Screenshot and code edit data
■ ■ ■ ■ ■
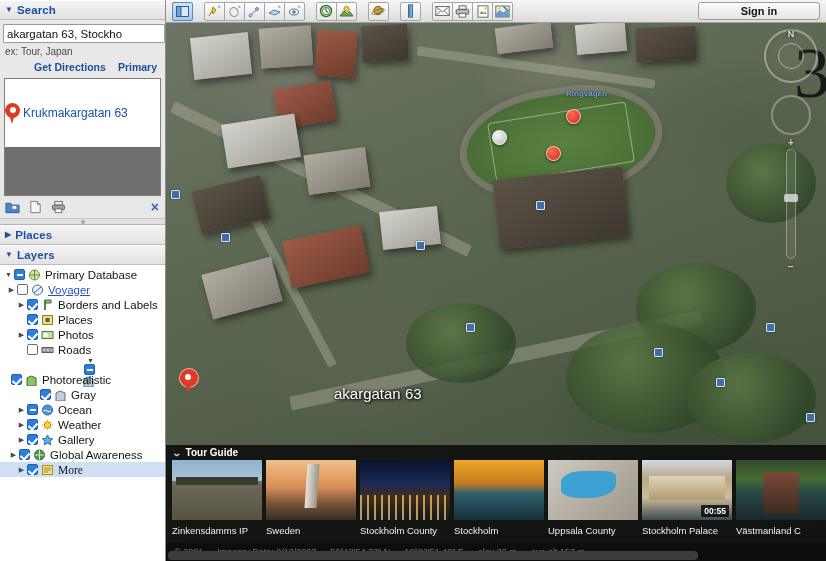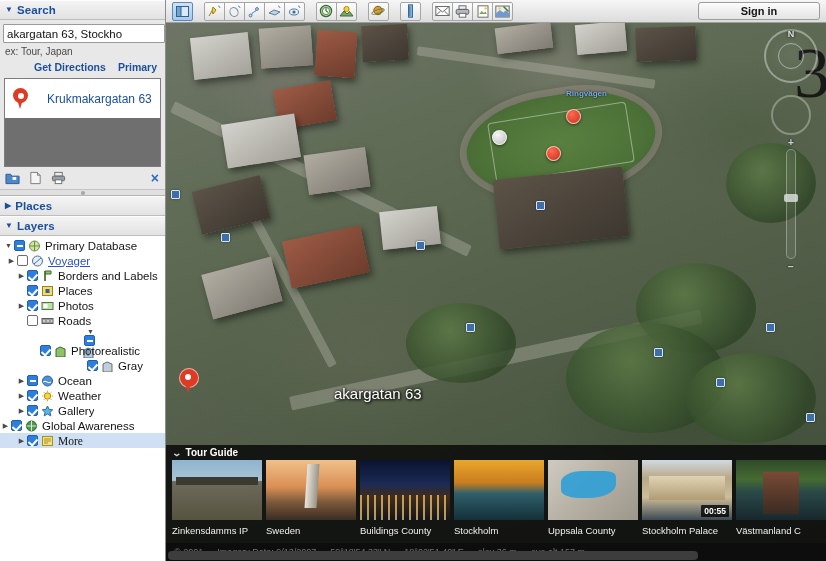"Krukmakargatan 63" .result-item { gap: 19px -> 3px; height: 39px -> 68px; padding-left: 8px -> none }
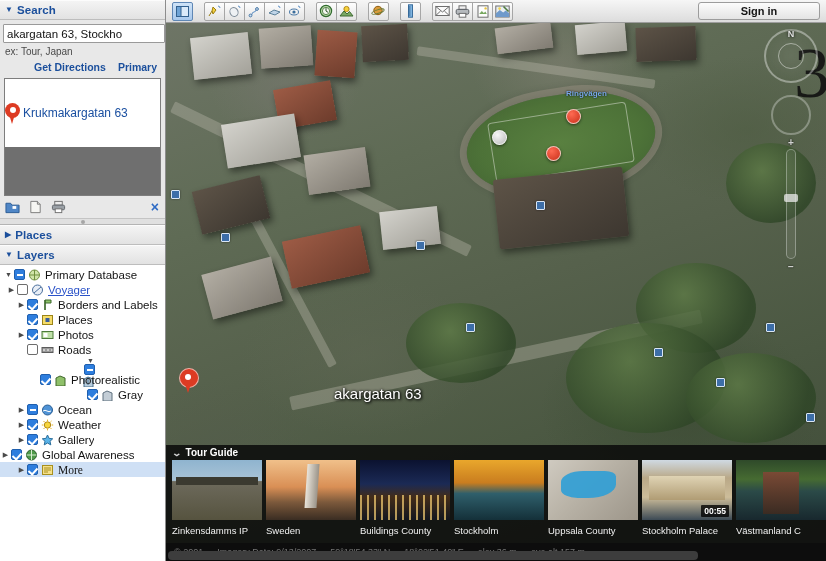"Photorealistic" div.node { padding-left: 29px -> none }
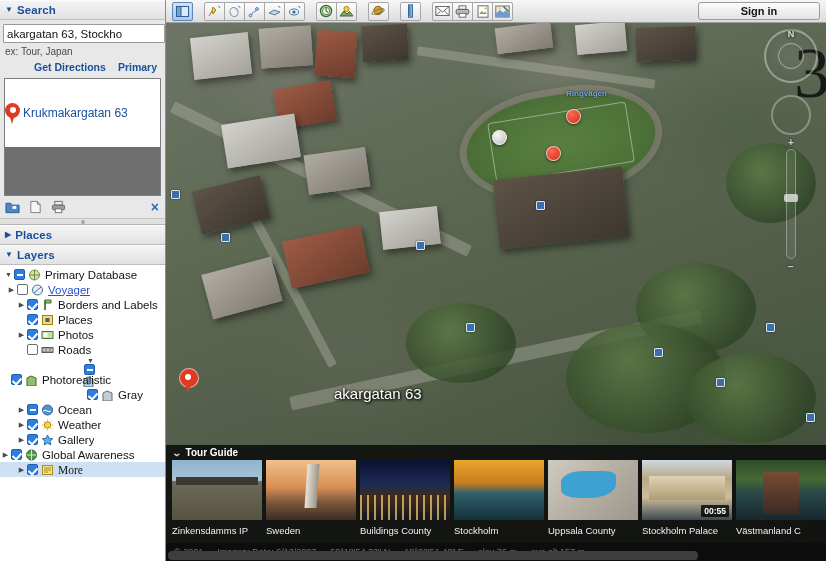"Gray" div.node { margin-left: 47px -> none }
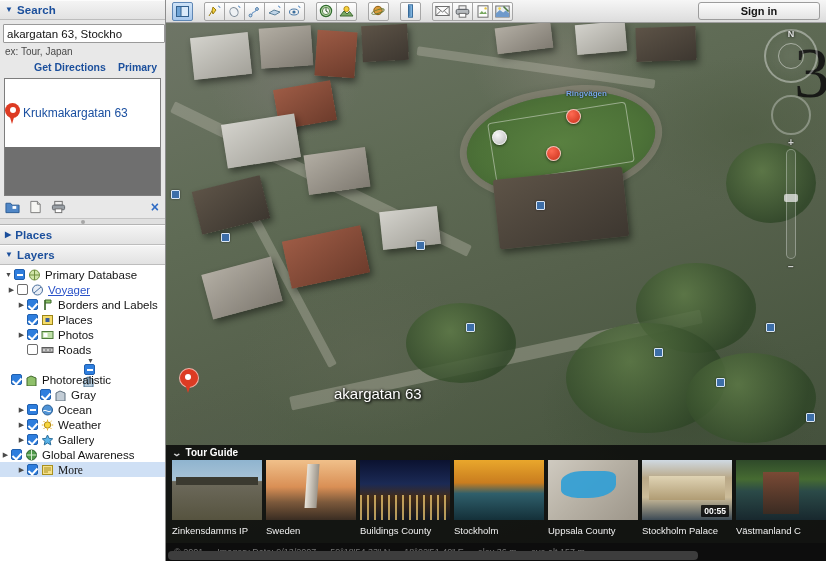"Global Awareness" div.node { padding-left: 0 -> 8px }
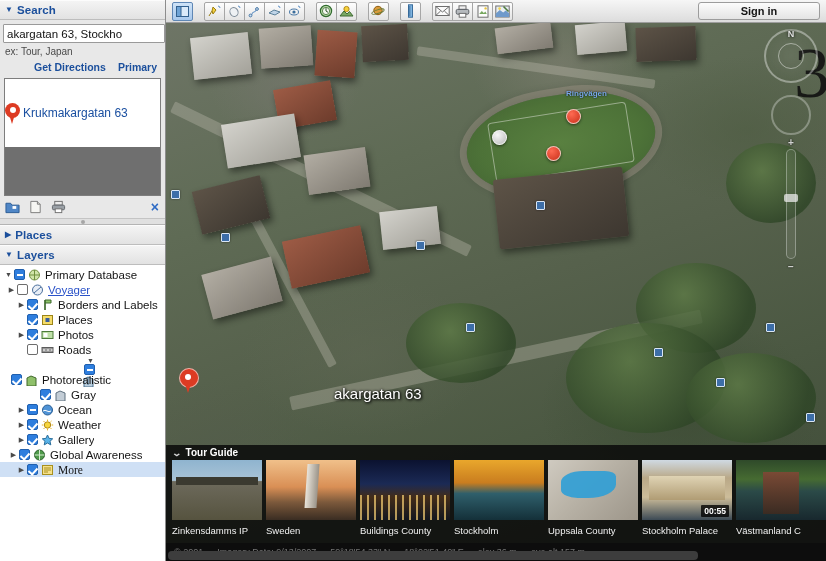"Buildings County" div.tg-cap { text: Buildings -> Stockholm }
■ ■ ■ ■ ■
TASK ITEM » Repeat the data exactly. Pictures should not appear.

SOLVED EXERCISE »
"Krukmakargatan 63" .result-item { gap: 19px -> 3px; height: 39px -> 68px; padding-left: 8px -> none }
"Photorealistic" div.node { padding-left: 29px -> none }
"Gray" div.node { margin-left: 47px -> none }
"Global Awareness" div.node { padding-left: 0 -> 8px }
"Buildings County" div.tg-cap { text: Buildings -> Stockholm }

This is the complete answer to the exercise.